The new Federal Law for Protection of the Industrial Property provides a “supplementary certificate” if, during the prosecution of a patent with the Mexican Institute of Industrial Property (IMPI), there are unreasonable delays for a period of more than five years between the filing date of the application in Mexico and the granting of the patent. The rule for compensation is one day of compensation for every two days of delay up to a maximum of 5 years of compensation. However, this compensation mechanism only is applicable to patents filed and prosecuted with IMPI after November 5, 2020.
In October 2020, the Mexican Supreme Court issued a relevant judgment related to patent term adjustment applicable to patents filed and prosecuted before November 5, 2020. This ruling concluded that the term of protection should be compensated if there is evidence of an unjustified delay during the patent prosecution, in accordance with Article 1709, section 12 of the North American Free Trade Agreement, which establishes that the term of patents cannot be less than 20 years counted from their filing date, or rather, 17 years from the granting date. In compliance with the principle of “greatest benefit,” in the constitutional venue where the case was studied, the Supreme Court considered as a remedy that the compensation should be 17 years from granting date. This precedent was not unanimous; it is not binding but highly persuasive.

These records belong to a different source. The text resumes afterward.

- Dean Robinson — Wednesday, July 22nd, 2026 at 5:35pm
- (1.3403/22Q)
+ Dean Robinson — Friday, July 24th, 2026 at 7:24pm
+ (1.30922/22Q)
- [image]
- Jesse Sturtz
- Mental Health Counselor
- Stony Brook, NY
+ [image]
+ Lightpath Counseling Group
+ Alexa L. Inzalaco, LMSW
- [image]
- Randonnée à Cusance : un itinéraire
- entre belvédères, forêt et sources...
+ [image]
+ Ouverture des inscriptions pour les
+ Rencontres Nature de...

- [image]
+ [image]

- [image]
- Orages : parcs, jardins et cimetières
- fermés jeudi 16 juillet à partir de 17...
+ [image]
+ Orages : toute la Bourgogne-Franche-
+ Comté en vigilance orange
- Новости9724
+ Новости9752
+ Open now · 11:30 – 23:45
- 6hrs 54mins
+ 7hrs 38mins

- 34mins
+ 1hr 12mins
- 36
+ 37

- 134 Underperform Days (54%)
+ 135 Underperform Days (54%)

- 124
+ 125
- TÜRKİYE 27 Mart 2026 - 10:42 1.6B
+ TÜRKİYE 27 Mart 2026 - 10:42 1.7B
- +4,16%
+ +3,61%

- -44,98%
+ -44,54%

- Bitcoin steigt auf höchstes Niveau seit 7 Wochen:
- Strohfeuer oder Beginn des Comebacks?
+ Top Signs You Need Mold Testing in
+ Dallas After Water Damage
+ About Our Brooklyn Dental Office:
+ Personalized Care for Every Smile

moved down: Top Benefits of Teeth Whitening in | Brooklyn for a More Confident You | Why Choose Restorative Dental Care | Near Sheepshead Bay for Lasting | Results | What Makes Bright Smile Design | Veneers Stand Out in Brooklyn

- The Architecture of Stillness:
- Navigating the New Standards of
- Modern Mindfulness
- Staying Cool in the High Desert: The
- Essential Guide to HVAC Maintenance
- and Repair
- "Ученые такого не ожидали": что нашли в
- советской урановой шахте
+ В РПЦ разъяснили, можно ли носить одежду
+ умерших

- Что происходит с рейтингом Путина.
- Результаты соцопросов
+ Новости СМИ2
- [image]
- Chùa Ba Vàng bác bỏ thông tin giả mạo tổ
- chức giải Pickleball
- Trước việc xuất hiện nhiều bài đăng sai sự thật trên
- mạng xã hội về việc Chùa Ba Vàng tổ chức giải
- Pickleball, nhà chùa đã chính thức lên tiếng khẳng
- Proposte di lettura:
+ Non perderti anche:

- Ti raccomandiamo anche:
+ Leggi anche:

At present, there is a controversy on the remedy of the 17 years from granting date as compensation and the rationale behind the terms to consider a delay during patent prosecution established in said decision.
The ambiguity of the decision has resulted in frivolous compensation petitions even when there are no delays during patent prosecution.
OLIVARES considers that patent compensation should be applicable to patents prosecuted and granted before or after the entry into force of the new IP Law, provided there is an unreasonable delay during patent prosecution. However, in both cases, the remedy of the compensation cannot be excessive since the new law already establishes the parameter for the patent prosecution delay and the rules to adjust or compensate the patent term, which may be applied by analogy to those patents prosecuted before November 5, 2020, and not the other way around, since the remedy and the lack of delay parameters established in the Supreme Court’s decision could exceed the current legal parameters in violation of the statutory law and would contradict the entire patent system and its current term adjustment.
We expect that said criteria and considerations will be defined shortly due to pending litigations with the Courts.